(Task directions)
Could you return the entire listing below exactly as written?

===============

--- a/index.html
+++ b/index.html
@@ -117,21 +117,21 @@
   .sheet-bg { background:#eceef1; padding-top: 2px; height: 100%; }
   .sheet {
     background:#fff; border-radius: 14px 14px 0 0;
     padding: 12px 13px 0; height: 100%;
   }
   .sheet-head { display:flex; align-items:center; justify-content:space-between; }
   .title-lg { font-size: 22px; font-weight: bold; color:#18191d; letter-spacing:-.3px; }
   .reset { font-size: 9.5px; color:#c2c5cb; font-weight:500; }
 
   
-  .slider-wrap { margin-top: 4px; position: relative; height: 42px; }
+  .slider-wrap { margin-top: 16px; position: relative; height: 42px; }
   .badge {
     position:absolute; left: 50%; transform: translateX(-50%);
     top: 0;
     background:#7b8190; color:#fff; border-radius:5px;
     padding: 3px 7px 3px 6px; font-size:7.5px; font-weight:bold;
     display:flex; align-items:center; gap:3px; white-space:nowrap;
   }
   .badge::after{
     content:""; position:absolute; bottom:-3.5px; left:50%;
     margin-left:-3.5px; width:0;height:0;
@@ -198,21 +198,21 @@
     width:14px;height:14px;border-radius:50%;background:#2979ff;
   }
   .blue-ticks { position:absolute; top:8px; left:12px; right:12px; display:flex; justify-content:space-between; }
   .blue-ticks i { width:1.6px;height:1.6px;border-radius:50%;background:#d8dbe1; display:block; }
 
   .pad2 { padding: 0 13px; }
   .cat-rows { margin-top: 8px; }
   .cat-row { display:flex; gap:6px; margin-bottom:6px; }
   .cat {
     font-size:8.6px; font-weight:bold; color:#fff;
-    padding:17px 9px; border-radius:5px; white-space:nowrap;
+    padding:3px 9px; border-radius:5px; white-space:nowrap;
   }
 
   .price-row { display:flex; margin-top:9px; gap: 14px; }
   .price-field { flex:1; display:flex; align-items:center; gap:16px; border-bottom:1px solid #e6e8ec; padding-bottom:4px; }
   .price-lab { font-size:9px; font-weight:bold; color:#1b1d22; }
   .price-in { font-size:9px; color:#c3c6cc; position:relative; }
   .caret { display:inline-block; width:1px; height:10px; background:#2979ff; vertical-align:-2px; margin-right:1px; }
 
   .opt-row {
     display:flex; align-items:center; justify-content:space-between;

===============

(Answer to this task)
--- a/index.html
+++ b/index.html
@@ -117,21 +117,21 @@
   .sheet-bg { background:#eceef1; padding-top: 2px; height: 100%; }
   .sheet {
     background:#fff; border-radius: 14px 14px 0 0;
     padding: 12px 13px 0; height: 100%;
   }
   .sheet-head { display:flex; align-items:center; justify-content:space-between; }
   .title-lg { font-size: 22px; font-weight: bold; color:#18191d; letter-spacing:-.3px; }
   .reset { font-size: 9.5px; color:#c2c5cb; font-weight:500; }
 
   
-  .slider-wrap { margin-top: 4px; position: relative; height: 42px; }
+  .slider-wrap { margin-top: 16px; position: relative; height: 42px; }
   .badge {
     position:absolute; left: 50%; transform: translateX(-50%);
     top: 0;
     background:#7b8190; color:#fff; border-radius:5px;
     padding: 3px 7px 3px 6px; font-size:7.5px; font-weight:bold;
     display:flex; align-items:center; gap:3px; white-space:nowrap;
   }
   .badge::after{
     content:""; position:absolute; bottom:-3.5px; left:50%;
     margin-left:-3.5px; width:0;height:0;
@@ -198,21 +198,21 @@
     width:14px;height:14px;border-radius:50%;background:#2979ff;
   }
   .blue-ticks { position:absolute; top:8px; left:12px; right:12px; display:flex; justify-content:space-between; }
   .blue-ticks i { width:1.6px;height:1.6px;border-radius:50%;background:#d8dbe1; display:block; }
 
   .pad2 { padding: 0 13px; }
   .cat-rows { margin-top: 8px; }
   .cat-row { display:flex; gap:6px; margin-bottom:6px; }
   .cat {
     font-size:8.6px; font-weight:bold; color:#fff;
-    padding:17px 9px; border-radius:5px; white-space:nowrap;
+    padding:3px 9px; border-radius:5px; white-space:nowrap;
   }
 
   .price-row { display:flex; margin-top:9px; gap: 14px; }
   .price-field { flex:1; display:flex; align-items:center; gap:16px; border-bottom:1px solid #e6e8ec; padding-bottom:4px; }
   .price-lab { font-size:9px; font-weight:bold; color:#1b1d22; }
   .price-in { font-size:9px; color:#c3c6cc; position:relative; }
   .caret { display:inline-block; width:1px; height:10px; background:#2979ff; vertical-align:-2px; margin-right:1px; }
 
   .opt-row {
     display:flex; align-items:center; justify-content:space-between;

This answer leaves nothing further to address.